◆ **Problem statement**:
A faithful copy is required of the lines from the top of the entries through the line that contains "moved down: Gagner", both included, with no pictures.

◆ **Information supplied**:
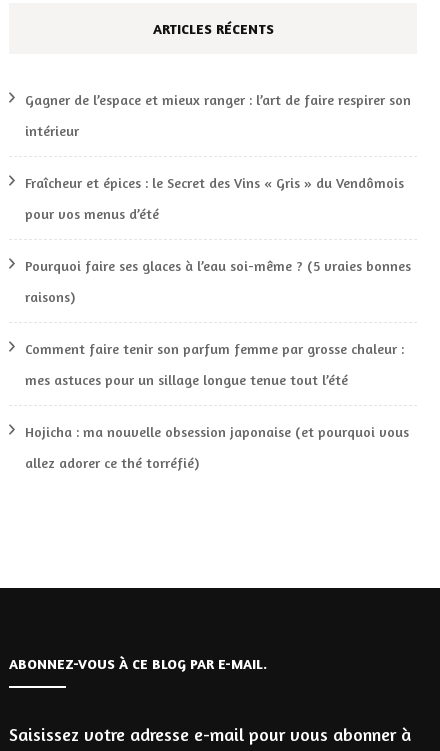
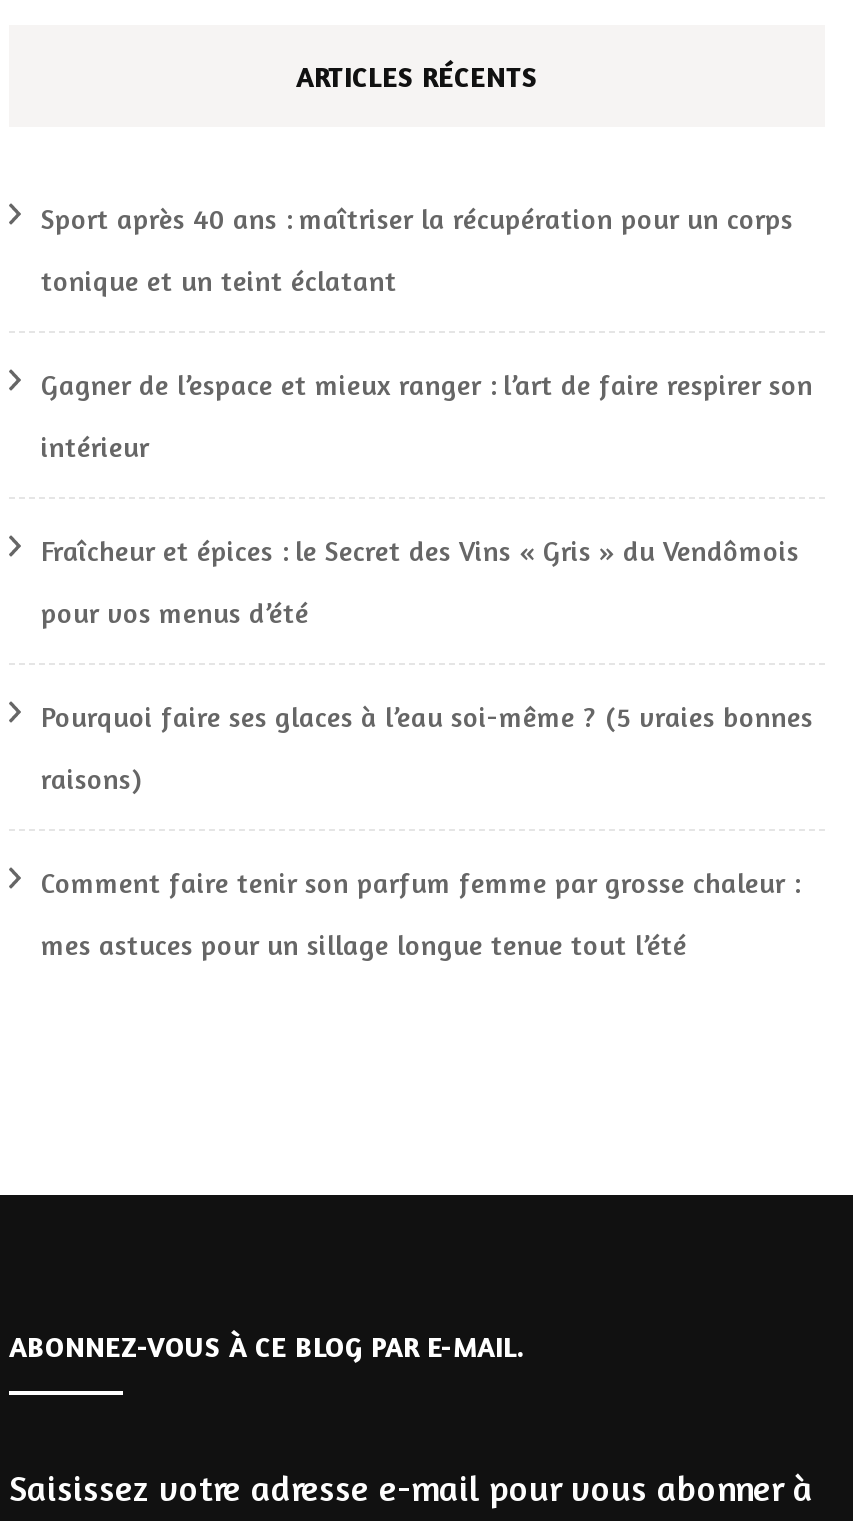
+ Sport après 40 ans : maîtriser la récupération pour un corps
+ tonique et un teint éclatant

moved down: Gagner de l’espace et mieux ranger : l’art de faire respirer son | intérieur | Fraîcheur et épices : le Secret des Vins « Gris » du Vendômois | pour vos menus d’été | Pourquoi faire ses glaces à l’eau soi-même ? (5 vraies bonnes | raisons) | Comment faire tenir son parfum femme par grosse chaleur : | mes astuces pour un sillage longue tenue tout l’été

- Hojicha : ma nouvelle obsession japonaise (et pourquoi vous
- allez adorer ce thé torréfié)
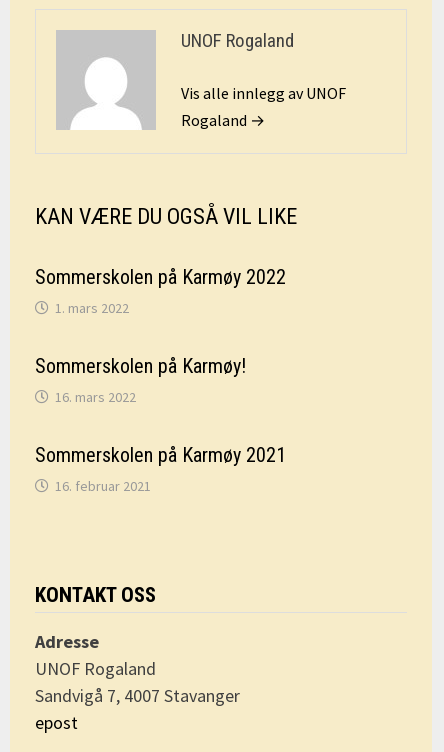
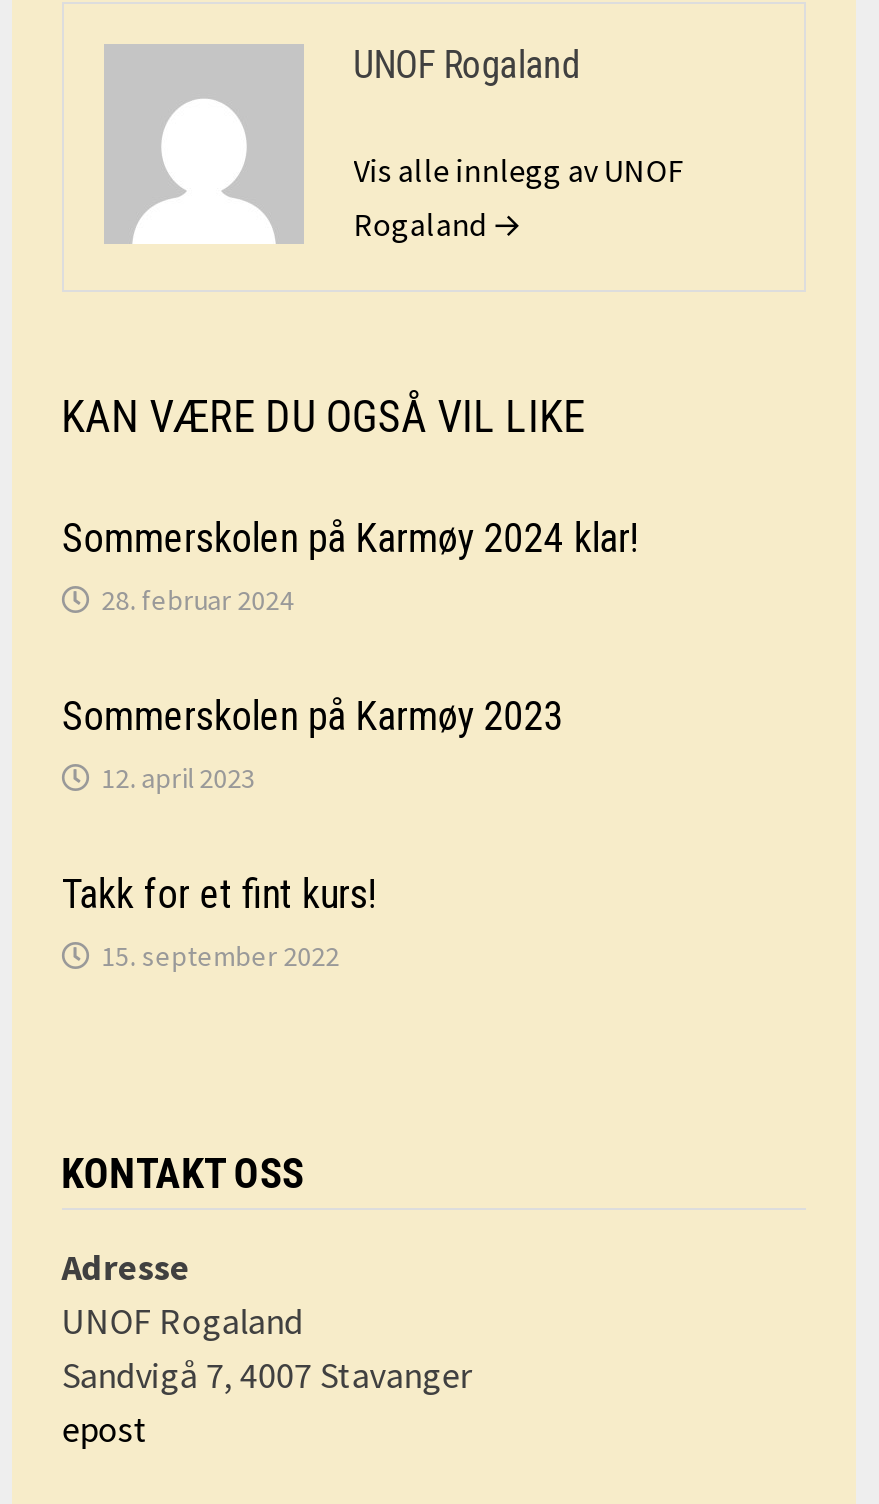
- Sommerskolen på Karmøy 2022
- 1. mars 2022
+ Sommerskolen på Karmøy 2024 klar!
+ 28. februar 2024

- Sommerskolen på Karmøy!
- 16. mars 2022
+ Sommerskolen på Karmøy 2023
+ 12. april 2023

- Sommerskolen på Karmøy 2021
- 16. februar 2021
+ Takk for et fint kurs!
+ 15. september 2022
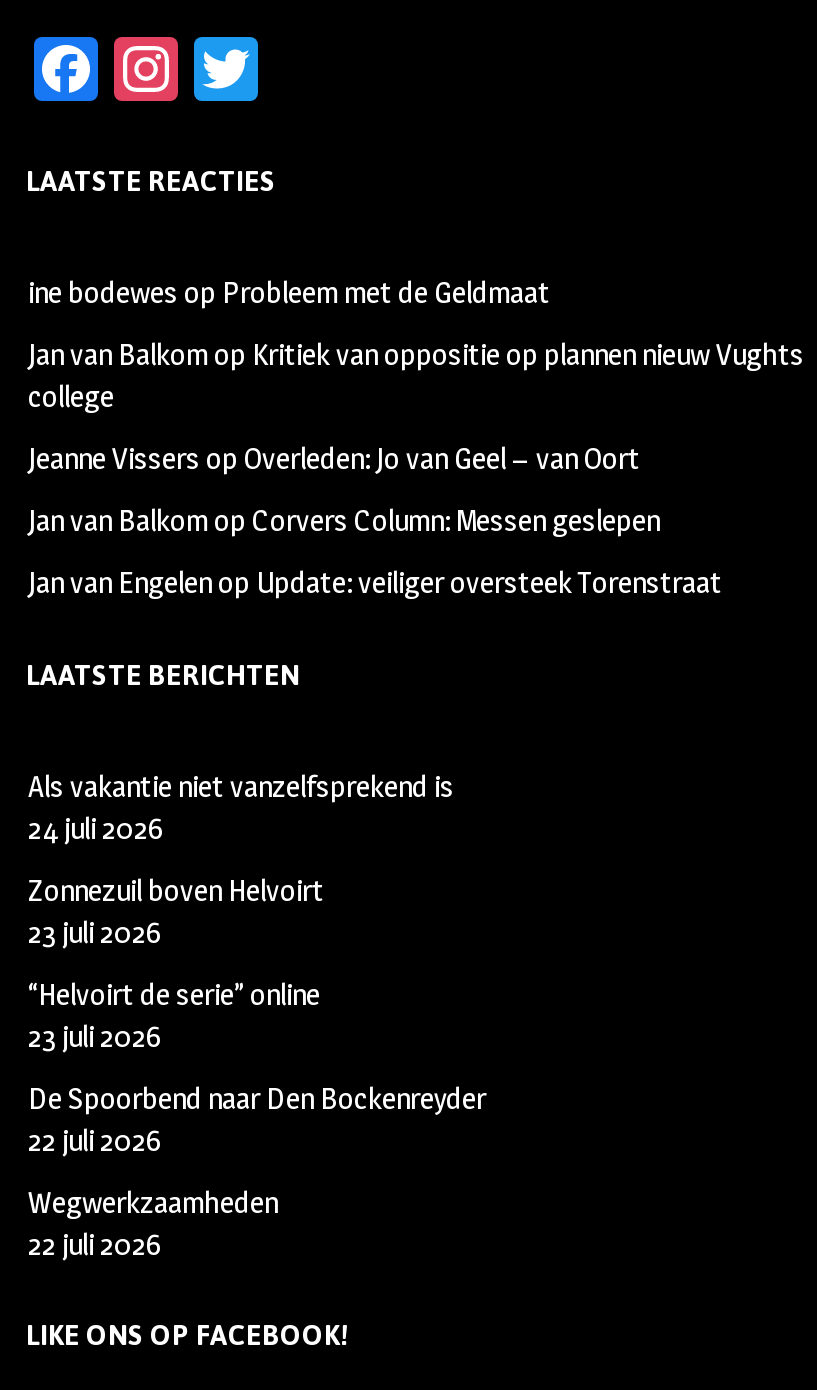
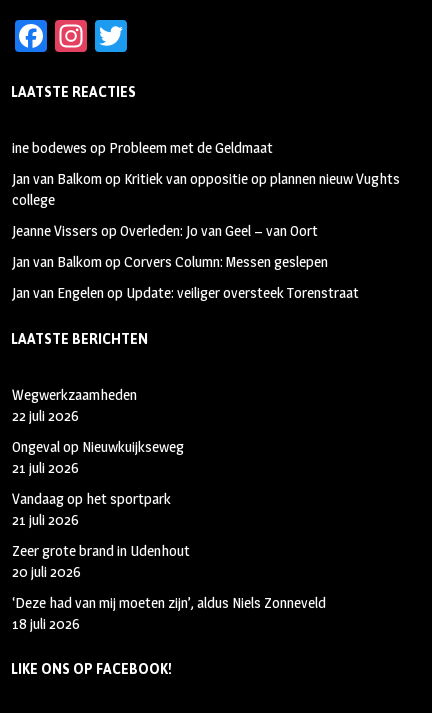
- Als vakantie niet vanzelfsprekend is
- 24 juli 2026
- Zonnezuil boven Helvoirt
- 23 juli 2026
- “Helvoirt de serie” online
- 23 juli 2026
- De Spoorbend naar Den Bockenreyder
- 22 juli 2026

moved up: Wegwerkzaamheden | 22 juli 2026

+ Ongeval op Nieuwkuijkseweg
+ 21 juli 2026
+ Vandaag op het sportpark
+ 21 juli 2026
+ Zeer grote brand in Udenhout
+ 20 juli 2026
+ ‘Deze had van mij moeten zijn’, aldus Niels Zonneveld
+ 18 juli 2026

◆ **Exercise answer**:
+ Sport après 40 ans : maîtriser la récupération pour un corps
+ tonique et un teint éclatant

moved down: Gagner de l’espace et mieux ranger : l’art de faire respirer son | intérieur | Fraîcheur et épices : le Secret des Vins « Gris » du Vendômois | pour vos menus d’été | Pourquoi faire ses glaces à l’eau soi-même ? (5 vraies bonnes | raisons) | Comment faire tenir son parfum femme par grosse chaleur : | mes astuces pour un sillage longue tenue tout l’été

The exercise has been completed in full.